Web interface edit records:
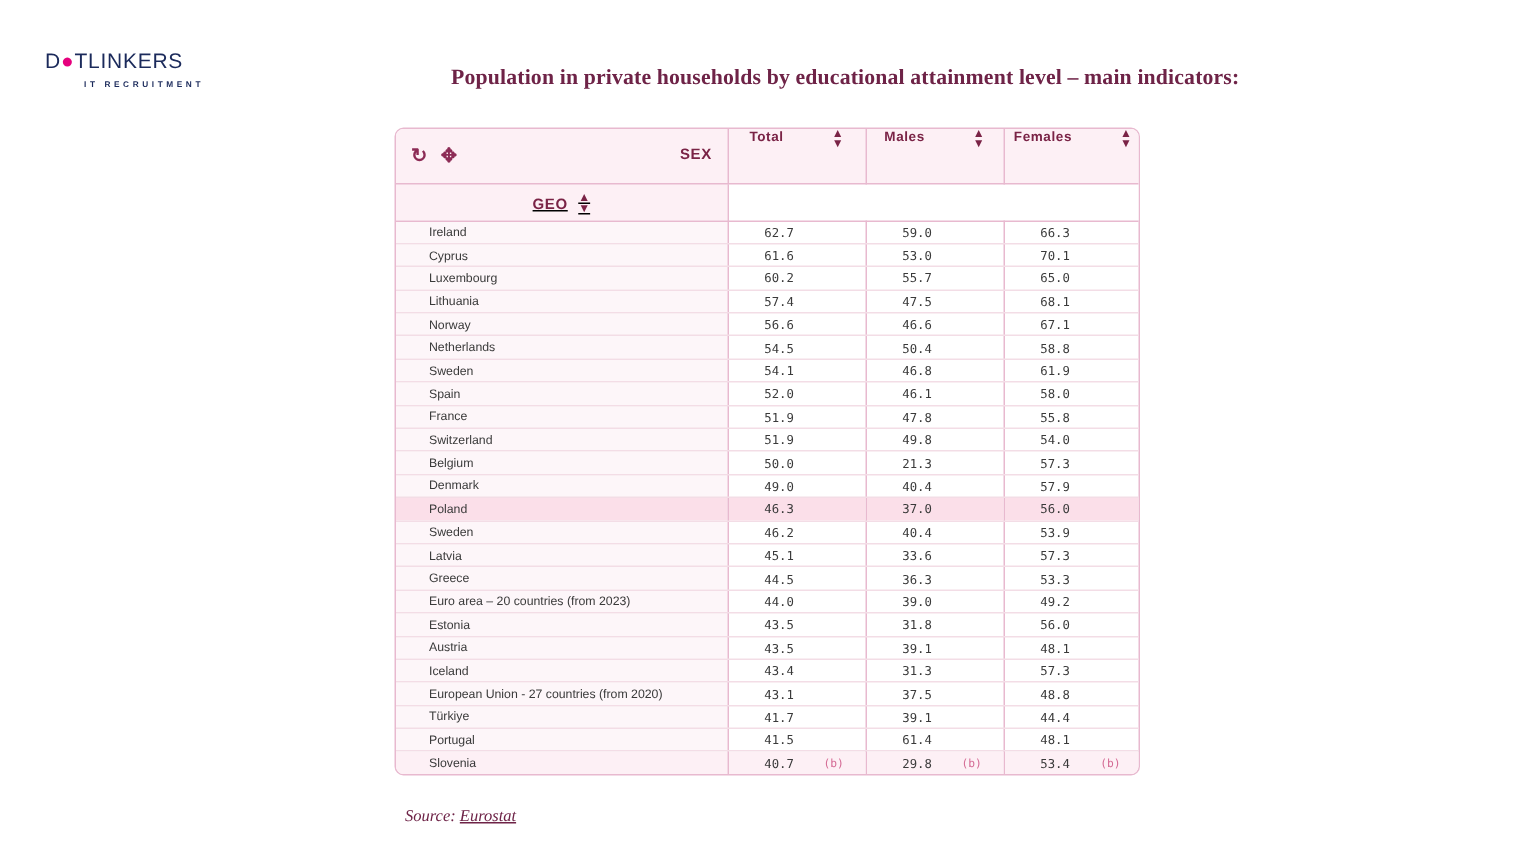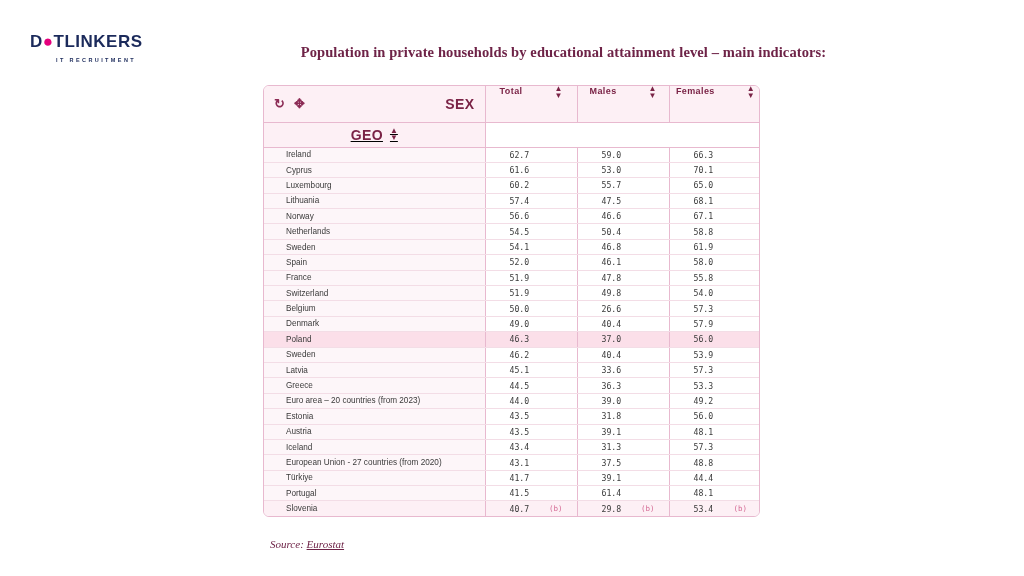--- a/index.html
+++ b/index.html
@@ -17,22 +17,22 @@
 
   
   .logo {
     position: absolute;
     left: 30px;
     top: 33px;
     width: 170px;
   }
   .logo-word {
     font-family: "Liberation Sans", sans-serif;
-    font-size: 17px;
-    font-weight: bold;
+    font-size: 14px;
+    font-weight: normal;
     letter-spacing: 0.5px;
     color: #1b2a5b;
     line-height: 1;
     white-space: nowrap;
   }
   .logo-word .pink {
     color: #e5007d;
   }
   .logo-sub {
     margin-top: 4px;
@@ -109,21 +109,21 @@
     align-items: center;
   }
   .icon-btn {
     color: #8c2b55;
     font-size: 13px;
     line-height: 1;
     cursor: pointer;
     display: inline-block;
   }
   .hdr-label {
-    font-size: 14px;
+    font-size: 10px;
     font-weight: bold;
     color: #7a2346;
     letter-spacing: 0.4px;
   }
   .hdr-measure {
     display: flex;
     align-items: flex-start;
     justify-content: center;
     gap: 32px;
     height: 100%;
@@ -349,21 +349,21 @@
         </tr>
         <tr class="data-row">
           <td class="geo-name">Switzerland</td>
           <td class="val"><span>51.9</span></td>
           <td class="val"><span>49.8</span></td>
           <td class="val"><span>54.0</span></td>
         </tr>
         <tr class="data-row">
           <td class="geo-name">Belgium</td>
           <td class="val"><span>50.0</span></td>
-          <td class="val"><span>26.6</span></td>
+          <td class="val"><span>21.3</span></td>
           <td class="val"><span>57.3</span></td>
         </tr>
         <tr class="data-row">
           <td class="geo-name">Denmark</td>
           <td class="val"><span>49.0</span></td>
           <td class="val"><span>40.4</span></td>
           <td class="val"><span>57.9</span></td>
         </tr>
         <tr class="data-row highlight">
           <td class="geo-name">Poland</td>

# Task brief:
Among the records, find every line holding the word "logo" and copy it.

# Completed task:
   .logo {
   .logo-word {
   .logo-word .pink {
   .logo-sub {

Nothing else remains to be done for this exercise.